Kemal Bey, 'Bunca yüksek dereceli yöneticiler dururken benim gibi küçük bir memurun suçlanmasını kabul etmem mümkün değildir' diyerek kendisini savunur. İngiliz ve Ermeni yalancı şahitlerin ısrarlarına rağmen ceza vermekten kaçınan Hayret paşa istifa eder. Yeni yargıç Nemrut Mustafa Paşa idam kararını verir. Bu karar önce Şeyhülislam Sabri Efendiye, sonra Padişah Vahdettin'e imzalatılır. Kemal Bey, 10 Nisan günü henüz 35 yaşında idam edilir.
EĞER ADALET BUNA DİYORLAR İSE, KAHROLSUN ADALET...
Kemal Bey, son sözleri olarak; düşmanların arzusu doğrultusunda idamına karar verildiğini, çocuklarının sahiplenilmesini ifade ettikten sonra, 'Cephede düşmana karşı savaşan bir nefer gibi şehadet şerbetini içmeye gidiyorum. eğer adalet buna diyorlarsa kahrolsun adalet' diye bağırdı. Meydanda bulunan binlerce insan bu sözleri tüm İstanbul'da yankılanacak şekilde haykırdı.
Kemal bey sözlerine şöyle devam etti: 'Türk milleti ebediyen yaşayacak, Müslümanlık asla zeval bulmayacaktır.
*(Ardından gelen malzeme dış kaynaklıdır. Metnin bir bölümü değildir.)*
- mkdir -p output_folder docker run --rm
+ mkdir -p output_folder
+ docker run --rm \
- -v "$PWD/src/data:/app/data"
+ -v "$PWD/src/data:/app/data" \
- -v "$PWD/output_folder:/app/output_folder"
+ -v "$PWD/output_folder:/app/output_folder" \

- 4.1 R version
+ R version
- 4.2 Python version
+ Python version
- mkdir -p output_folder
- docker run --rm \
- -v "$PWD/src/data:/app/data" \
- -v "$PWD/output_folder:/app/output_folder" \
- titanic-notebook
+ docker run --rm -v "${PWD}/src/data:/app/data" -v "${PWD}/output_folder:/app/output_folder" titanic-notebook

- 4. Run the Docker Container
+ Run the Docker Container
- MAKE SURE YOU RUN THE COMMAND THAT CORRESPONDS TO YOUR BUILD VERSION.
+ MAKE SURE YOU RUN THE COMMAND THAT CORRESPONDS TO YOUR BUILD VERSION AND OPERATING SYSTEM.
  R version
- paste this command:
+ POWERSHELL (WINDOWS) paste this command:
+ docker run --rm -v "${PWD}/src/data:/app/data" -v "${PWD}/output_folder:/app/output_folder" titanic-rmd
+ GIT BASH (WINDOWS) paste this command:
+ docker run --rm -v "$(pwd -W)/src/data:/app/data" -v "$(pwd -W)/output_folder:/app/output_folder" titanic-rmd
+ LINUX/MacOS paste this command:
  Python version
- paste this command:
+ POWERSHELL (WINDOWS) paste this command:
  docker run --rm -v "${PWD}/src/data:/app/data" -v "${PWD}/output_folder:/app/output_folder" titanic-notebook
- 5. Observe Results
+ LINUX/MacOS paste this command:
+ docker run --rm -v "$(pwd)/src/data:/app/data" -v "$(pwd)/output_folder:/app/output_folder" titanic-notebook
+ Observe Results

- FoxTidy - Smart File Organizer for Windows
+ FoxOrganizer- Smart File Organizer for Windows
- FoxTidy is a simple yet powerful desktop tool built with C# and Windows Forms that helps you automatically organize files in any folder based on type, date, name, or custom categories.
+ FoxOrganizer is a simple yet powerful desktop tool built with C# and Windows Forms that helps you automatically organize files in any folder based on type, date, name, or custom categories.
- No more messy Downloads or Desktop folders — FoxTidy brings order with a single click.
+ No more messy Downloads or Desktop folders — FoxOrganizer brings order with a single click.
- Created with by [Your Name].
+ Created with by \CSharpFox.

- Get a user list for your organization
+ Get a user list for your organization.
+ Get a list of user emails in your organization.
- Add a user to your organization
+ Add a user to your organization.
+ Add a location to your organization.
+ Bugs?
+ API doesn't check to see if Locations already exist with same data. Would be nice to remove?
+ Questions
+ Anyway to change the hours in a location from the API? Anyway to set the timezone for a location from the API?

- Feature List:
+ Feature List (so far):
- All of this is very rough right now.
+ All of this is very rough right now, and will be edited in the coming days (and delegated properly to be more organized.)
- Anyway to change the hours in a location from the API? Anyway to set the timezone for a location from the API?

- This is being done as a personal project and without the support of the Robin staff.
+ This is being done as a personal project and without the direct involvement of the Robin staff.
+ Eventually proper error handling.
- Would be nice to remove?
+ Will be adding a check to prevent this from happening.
Allah millet ve memlekete zeval vermesin. Fertler ölür, millet yaşar. Türk milleti ilelebet yaşayacaktır.
Tabutu Türk bayrağına sarılır. Tıbbiye ve mülkiyeliler tarafından hazırlanan çelenginde Türk milletinin büyük şehidi sözleri yazılıdır. Kadıköy'de törenle büyük bir halk kitlesi refakatinde ebedi istirahatgahına konur.
Bu sırada bir Tıbbiye öğrencisi şu konuşmayı yapar; ' Kemal sen şu anda toprağa ektiğimiz bir çiçeksin. Senin dikenlerin o kadar büyüyecek ki, seni bu akibete layık görenlerin hepsini paramparça edecek, intikamın behemahal alınacaktır Kemal'.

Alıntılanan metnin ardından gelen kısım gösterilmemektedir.